# The problem
Let your answer be the line containing "2023-02-07T16:25:24: 94400 -> 88500" and every line below it to the end of the records, copied exactly.

# Task material
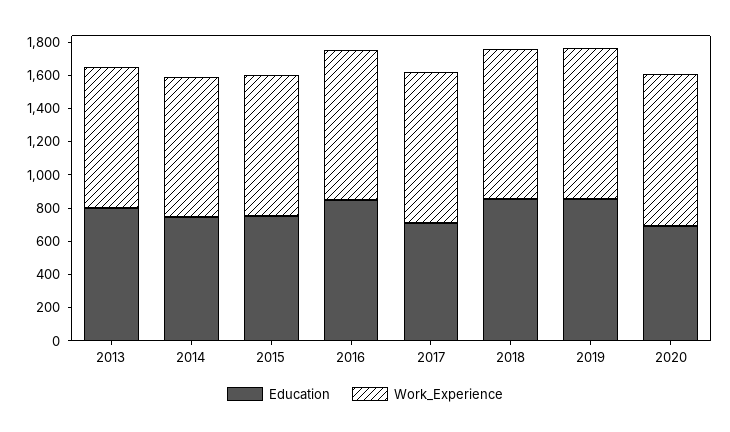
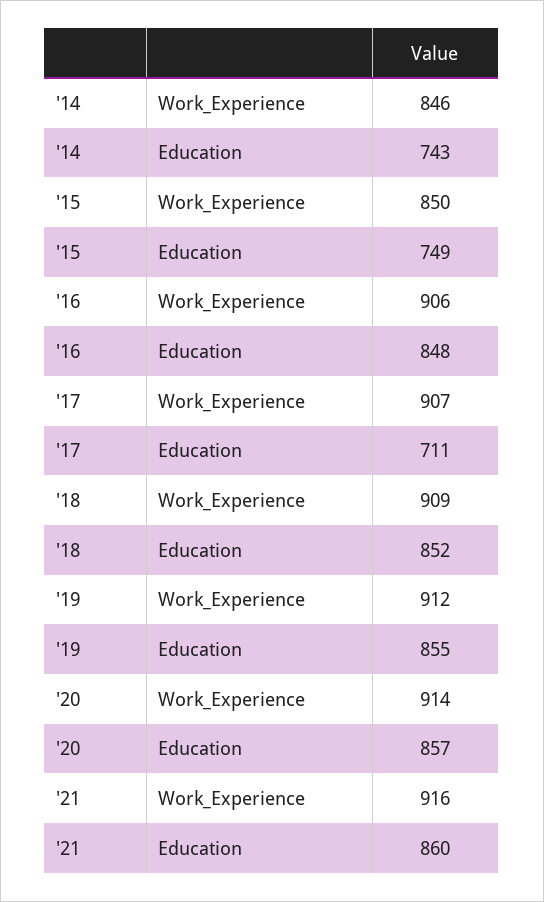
Education, 2013: 800 -> none
Work_Experience, 2013: 850 -> none
Education, 2020: 700 -> 857
Work_Experience, '21: none -> 916
Education, '21: none -> 860

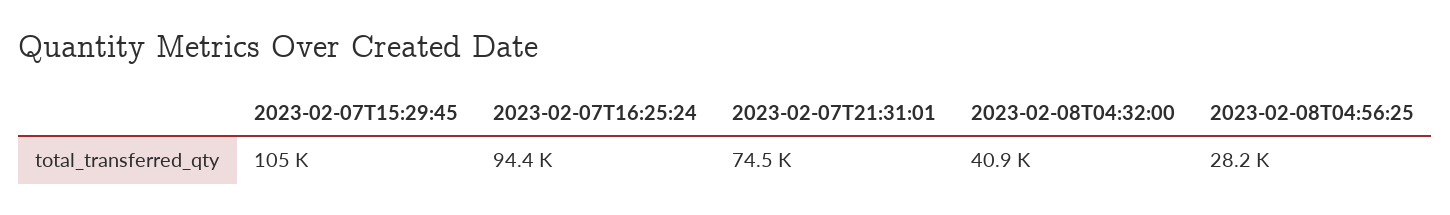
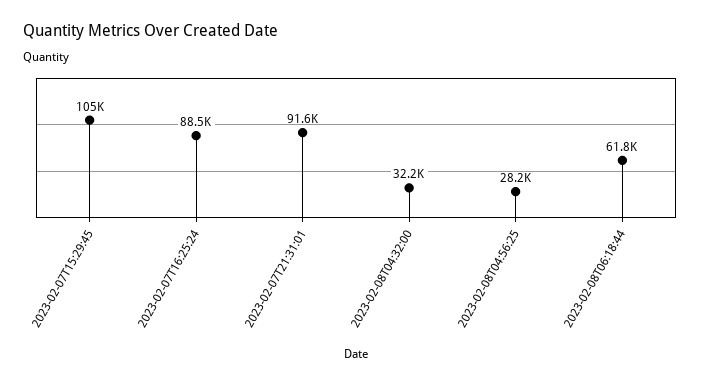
2023-02-07T16:25:24: 94400 -> 88500
2023-02-07T21:31:01: 74500 -> 91600
2023-02-08T04:32:00: 40900 -> 32200
2023-02-08T06:18:44: none -> 61800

# Exercise response
2023-02-07T16:25:24: 94400 -> 88500
2023-02-07T21:31:01: 74500 -> 91600
2023-02-08T04:32:00: 40900 -> 32200
2023-02-08T06:18:44: none -> 61800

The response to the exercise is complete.